→ **WHAT THIS TASK INVOLVES**
Which lines in the data below contain the word "Weeks"? Copy each of them.

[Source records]
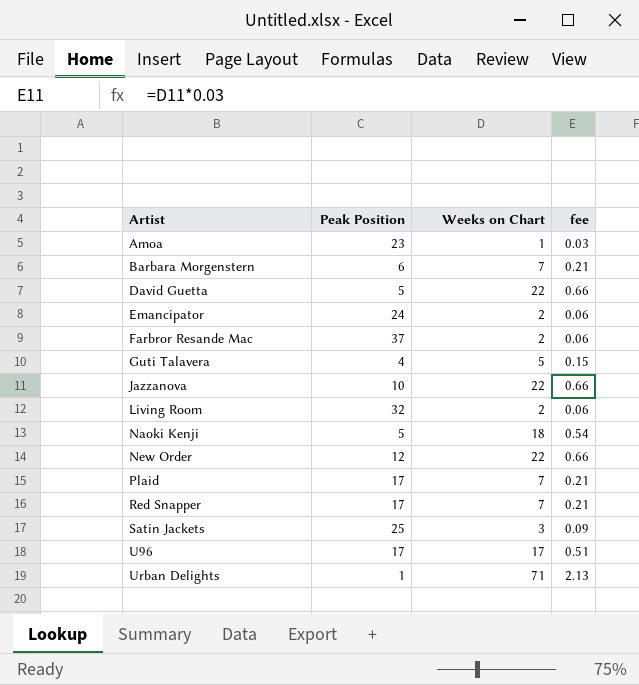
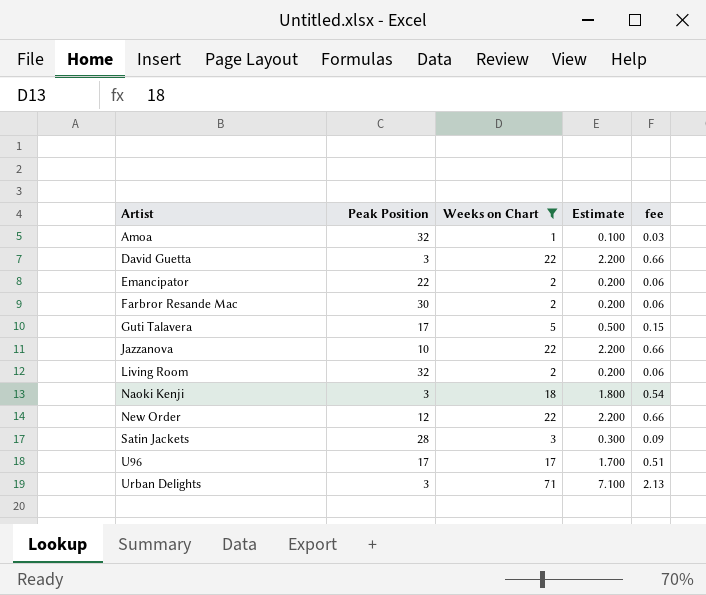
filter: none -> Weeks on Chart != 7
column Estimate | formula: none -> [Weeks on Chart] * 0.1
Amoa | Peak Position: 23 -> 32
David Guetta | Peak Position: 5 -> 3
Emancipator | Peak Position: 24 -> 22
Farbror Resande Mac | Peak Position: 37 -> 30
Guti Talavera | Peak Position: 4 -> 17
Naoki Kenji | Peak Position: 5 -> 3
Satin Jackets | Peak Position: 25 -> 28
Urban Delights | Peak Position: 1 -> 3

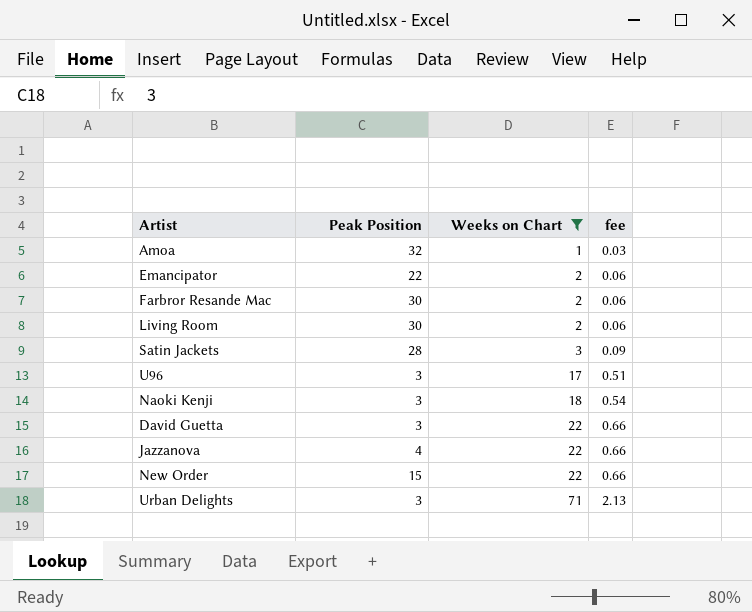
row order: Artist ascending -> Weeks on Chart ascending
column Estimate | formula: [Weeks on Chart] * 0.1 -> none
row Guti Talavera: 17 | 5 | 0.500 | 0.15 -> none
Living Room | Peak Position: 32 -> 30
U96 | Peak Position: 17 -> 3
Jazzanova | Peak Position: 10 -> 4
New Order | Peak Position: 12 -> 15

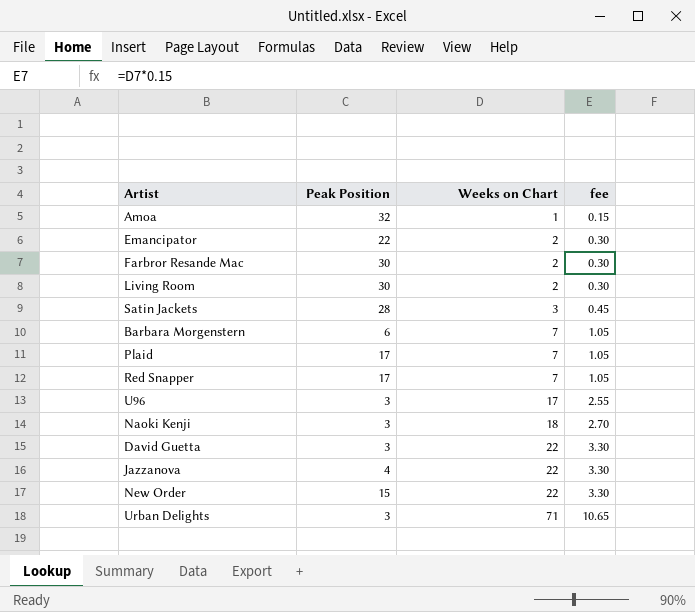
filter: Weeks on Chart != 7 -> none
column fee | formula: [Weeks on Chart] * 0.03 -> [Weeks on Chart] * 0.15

→ **COMPLETED TASK**
filter: none -> Weeks on Chart != 7
column Estimate | formula: none -> [Weeks on Chart] * 0.1
row order: Artist ascending -> Weeks on Chart ascending
column Estimate | formula: [Weeks on Chart] * 0.1 -> none
filter: Weeks on Chart != 7 -> none
column fee | formula: [Weeks on Chart] * 0.03 -> [Weeks on Chart] * 0.15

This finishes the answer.